Rick threw his head back as he laughed hysterically. It was a hardy laugh, deep and strong the way he used to laugh before illness and age had weakened his body. Suddenly there was no trace of the weak shaky voice which Denise had become accustomed to lately. He leaned forward and took his daughter’s hand, pulling her to him. He kissed her cheek and gave her a strong embrace. “You brought me happiness today, Nicey. Thank you.”

“Oh Dad, you know that you’re welcome. It’s good to see you happy for a change.”

They sat quietly for a few moments, each consumed with their own memories of Lola.

“Dad, you know the reason you’re here at Alden was because you needed round the clock care and Mom just couldn’t do it.”

“I know, honey.”

“She put you here because she wanted you to be close so she could visit whenever she wanted. She didn’t want to have to travel too far.”

“Yes, I know that too.”

“Well, what would you say about moving in with Martin and me and the kids. You know that Martin and I can afford a full time nurse and God knows we have the room.”

“I’d say when do we leave?”

They both laughed again.

“It will take me a couple of days to make things ready for you. We’ll need to get your room ready and hire a nurse.”

“It’s alright Denise. I’m not going anywhere. Whenever you and Martin are ready, I’ll be waiting.”

“Oh Dad, I can’t tell you how good it is to see you smile again.”

She kissed him again on the cheek and prepared to leave. She suddenly stopped and turned to face her father again. “Hey, why were you and Mom writing letters in the first place?”
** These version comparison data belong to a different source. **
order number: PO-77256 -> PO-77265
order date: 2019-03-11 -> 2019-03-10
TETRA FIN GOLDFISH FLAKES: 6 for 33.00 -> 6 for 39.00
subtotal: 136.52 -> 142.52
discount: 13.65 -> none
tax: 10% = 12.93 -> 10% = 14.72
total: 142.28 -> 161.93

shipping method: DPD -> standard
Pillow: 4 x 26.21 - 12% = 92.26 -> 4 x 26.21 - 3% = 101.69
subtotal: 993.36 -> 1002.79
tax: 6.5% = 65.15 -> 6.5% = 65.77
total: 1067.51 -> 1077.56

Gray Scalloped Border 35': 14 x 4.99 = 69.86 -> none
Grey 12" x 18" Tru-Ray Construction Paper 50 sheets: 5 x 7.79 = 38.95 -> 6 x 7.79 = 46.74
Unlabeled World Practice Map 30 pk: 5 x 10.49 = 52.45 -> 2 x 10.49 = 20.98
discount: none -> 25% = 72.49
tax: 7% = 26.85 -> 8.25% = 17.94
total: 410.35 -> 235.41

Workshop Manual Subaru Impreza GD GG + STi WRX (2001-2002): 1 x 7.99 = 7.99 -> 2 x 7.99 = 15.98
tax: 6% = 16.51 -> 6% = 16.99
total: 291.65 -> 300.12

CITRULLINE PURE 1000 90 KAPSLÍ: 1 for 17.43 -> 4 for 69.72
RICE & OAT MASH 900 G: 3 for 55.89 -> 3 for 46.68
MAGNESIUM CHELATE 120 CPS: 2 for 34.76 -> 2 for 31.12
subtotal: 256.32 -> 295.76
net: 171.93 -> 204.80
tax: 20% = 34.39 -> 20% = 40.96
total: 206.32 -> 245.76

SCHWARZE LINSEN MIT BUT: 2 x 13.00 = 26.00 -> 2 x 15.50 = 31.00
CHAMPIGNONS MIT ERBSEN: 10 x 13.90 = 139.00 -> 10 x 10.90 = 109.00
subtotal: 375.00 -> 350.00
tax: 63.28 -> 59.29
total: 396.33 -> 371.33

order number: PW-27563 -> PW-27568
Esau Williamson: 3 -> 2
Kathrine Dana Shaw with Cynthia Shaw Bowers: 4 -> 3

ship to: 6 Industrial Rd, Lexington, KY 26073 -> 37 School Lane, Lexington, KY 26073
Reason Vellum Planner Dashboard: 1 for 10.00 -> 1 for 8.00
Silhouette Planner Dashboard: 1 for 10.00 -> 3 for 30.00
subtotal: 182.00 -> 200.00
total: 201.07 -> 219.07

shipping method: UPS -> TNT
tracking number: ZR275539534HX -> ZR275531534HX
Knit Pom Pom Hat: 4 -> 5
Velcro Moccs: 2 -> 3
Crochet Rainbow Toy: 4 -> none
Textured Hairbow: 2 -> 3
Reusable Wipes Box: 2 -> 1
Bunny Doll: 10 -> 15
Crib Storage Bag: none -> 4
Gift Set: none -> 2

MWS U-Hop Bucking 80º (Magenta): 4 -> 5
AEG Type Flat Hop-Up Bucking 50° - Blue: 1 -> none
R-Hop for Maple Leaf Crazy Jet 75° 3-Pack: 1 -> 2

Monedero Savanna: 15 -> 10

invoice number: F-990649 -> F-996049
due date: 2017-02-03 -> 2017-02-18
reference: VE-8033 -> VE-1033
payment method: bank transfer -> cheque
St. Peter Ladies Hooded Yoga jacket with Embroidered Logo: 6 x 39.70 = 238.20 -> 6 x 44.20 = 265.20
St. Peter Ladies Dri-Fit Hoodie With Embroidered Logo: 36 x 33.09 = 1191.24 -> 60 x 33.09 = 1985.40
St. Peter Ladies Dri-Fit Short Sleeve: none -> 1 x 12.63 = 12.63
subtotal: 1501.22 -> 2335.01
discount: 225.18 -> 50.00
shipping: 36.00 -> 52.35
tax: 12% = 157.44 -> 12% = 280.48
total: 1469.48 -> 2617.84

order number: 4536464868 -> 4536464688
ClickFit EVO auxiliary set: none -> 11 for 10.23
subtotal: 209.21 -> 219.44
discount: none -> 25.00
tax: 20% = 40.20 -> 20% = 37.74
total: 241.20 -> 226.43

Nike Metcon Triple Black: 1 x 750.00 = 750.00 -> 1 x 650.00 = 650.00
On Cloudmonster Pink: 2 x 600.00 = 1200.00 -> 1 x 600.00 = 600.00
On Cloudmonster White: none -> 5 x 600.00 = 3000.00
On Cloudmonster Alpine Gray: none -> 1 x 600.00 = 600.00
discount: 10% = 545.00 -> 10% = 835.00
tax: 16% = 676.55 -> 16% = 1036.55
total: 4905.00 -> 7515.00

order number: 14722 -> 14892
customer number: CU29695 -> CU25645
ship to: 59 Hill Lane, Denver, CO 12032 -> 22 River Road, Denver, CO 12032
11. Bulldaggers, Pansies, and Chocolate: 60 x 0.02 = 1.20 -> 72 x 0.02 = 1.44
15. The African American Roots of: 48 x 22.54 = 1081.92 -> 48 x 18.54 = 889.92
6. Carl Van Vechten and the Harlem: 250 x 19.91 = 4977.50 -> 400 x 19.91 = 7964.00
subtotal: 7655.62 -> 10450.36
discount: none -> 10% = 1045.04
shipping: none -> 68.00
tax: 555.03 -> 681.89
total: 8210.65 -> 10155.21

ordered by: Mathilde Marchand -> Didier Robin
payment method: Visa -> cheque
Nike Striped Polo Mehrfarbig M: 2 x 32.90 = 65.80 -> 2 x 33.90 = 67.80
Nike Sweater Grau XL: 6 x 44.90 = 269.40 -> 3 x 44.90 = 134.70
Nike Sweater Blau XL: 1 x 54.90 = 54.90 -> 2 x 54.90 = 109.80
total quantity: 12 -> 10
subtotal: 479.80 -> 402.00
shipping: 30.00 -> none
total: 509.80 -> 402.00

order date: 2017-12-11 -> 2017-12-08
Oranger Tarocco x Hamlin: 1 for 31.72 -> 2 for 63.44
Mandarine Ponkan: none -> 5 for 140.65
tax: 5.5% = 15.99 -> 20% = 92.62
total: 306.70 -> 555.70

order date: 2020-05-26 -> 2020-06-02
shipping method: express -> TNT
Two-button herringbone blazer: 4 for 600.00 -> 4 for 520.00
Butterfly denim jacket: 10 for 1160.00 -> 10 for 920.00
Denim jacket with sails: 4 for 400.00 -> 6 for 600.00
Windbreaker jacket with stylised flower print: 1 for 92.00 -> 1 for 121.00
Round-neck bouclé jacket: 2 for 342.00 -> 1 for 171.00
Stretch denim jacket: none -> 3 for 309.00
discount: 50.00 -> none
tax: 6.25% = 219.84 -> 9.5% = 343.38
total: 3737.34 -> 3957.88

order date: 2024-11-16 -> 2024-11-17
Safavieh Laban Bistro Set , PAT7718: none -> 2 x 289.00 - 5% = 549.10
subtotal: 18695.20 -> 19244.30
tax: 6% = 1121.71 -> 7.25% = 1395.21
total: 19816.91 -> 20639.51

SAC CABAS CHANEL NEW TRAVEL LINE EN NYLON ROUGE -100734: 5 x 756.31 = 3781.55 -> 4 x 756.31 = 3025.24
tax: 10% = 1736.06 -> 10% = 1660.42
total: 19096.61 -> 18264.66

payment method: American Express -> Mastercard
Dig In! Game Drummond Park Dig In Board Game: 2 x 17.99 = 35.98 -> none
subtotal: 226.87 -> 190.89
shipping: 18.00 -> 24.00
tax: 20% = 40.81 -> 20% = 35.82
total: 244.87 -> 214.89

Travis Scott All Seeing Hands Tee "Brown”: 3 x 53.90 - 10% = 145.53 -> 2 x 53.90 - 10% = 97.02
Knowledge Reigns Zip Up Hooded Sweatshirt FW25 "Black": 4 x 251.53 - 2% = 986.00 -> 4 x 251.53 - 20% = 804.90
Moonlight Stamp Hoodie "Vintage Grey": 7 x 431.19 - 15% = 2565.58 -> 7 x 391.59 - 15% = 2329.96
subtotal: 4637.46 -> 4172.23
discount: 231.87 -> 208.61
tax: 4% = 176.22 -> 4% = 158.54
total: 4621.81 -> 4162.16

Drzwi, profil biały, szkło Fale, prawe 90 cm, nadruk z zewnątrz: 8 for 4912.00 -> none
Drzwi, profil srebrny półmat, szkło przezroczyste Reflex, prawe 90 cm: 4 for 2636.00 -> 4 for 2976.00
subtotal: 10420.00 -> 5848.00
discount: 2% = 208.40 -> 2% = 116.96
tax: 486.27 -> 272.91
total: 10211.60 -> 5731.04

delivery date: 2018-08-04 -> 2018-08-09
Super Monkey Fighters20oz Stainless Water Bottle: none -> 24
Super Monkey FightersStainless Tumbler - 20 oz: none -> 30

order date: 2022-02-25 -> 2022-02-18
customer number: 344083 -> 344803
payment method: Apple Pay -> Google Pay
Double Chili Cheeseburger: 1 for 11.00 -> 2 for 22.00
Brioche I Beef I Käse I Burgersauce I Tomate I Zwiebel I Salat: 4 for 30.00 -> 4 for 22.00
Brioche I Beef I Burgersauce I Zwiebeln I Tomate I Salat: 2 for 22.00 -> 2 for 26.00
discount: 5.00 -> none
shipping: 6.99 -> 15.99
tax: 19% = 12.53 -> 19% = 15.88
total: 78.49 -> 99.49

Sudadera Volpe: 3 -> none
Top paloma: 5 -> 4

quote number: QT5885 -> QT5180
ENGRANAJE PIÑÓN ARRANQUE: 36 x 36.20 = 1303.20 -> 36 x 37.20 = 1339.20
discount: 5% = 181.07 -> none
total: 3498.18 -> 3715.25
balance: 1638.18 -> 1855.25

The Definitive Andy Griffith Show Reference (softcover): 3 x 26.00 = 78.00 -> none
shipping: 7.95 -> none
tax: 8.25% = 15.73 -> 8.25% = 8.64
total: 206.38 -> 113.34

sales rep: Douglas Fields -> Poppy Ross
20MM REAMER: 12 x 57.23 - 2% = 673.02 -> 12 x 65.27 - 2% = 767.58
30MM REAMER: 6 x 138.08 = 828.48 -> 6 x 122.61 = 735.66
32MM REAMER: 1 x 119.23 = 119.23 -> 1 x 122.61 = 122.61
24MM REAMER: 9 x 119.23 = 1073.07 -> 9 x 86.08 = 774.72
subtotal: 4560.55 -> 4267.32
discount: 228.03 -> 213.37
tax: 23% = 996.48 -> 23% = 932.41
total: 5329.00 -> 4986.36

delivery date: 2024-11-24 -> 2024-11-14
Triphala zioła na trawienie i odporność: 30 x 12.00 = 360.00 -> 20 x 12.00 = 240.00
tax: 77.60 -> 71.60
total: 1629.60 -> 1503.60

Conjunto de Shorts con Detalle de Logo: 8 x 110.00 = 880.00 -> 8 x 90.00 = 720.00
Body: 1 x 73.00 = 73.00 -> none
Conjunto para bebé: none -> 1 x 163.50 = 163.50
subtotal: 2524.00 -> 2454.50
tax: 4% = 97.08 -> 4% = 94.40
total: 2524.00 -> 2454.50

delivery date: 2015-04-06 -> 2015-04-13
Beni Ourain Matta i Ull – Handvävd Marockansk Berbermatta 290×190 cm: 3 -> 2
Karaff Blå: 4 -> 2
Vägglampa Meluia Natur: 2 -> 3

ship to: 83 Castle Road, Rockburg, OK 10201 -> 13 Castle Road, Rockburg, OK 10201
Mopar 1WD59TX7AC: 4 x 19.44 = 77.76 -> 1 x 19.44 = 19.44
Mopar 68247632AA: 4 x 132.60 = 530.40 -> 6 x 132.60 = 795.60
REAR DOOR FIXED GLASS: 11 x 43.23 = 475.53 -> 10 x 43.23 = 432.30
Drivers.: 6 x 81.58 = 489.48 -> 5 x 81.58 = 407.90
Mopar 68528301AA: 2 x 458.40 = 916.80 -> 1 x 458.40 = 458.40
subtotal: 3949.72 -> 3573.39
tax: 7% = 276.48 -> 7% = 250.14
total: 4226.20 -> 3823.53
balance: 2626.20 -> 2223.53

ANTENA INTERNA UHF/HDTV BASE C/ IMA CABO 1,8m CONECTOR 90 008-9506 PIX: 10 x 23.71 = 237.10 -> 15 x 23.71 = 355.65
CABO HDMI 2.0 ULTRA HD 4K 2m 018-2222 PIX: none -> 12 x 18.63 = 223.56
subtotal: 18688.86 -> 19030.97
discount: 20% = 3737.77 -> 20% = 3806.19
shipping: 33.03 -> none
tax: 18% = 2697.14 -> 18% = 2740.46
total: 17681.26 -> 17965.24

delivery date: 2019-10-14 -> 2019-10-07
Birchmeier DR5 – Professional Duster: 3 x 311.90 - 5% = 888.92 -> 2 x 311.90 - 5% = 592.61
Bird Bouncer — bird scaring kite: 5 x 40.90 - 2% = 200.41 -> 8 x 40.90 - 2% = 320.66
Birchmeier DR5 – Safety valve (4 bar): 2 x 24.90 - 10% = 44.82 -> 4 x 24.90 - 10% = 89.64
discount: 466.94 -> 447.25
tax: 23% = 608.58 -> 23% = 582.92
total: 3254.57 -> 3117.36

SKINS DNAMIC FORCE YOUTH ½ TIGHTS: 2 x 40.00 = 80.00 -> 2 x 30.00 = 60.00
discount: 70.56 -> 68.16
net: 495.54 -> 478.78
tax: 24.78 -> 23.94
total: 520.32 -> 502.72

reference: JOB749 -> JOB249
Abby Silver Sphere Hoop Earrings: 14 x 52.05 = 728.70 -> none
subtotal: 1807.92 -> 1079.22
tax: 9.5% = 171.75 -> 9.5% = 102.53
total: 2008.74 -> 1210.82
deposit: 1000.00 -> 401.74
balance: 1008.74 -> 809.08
“It was kind of a game, something your mother started because she thought it would keep life in our marriage. We were young and stupid, crazy in love and she decided that we would take on nick-names and pretend that we were in different cities. We’d send a letter at least once a month. So you see it really was like she was having an affair with this guy named Panda. I pretended to be in the military stationed in Viet Nam and she was my sweetheart waiting for me here in the states. Sometimes we would even plan a rendezvous and take a room in one of the expensive hotels down town. We kept the game going for two years but once you were born there wasn’t much time for playing games anymore.”

“Why did the letters smell like roses?”

Rick had forgotten about the roses until the second Denise mentioned them. “I use to put rose petals in the envelopes before I mailed the letters.” He smiled to himself realizing that another piece to his mystery was solved. The smile became even broader when he remembered how excited Lola was every time she got a letter from Panda.

“You know your mother was right. That silly little game of hers did keep our marriage fresh and new for a long time. It might not be a bad idea if you and Martin started writing letters.”

“Maybe not letter writing but I’d be a fool if I didn’t look at you and Mom’s marriage as a shining example of how to make a marriage work.”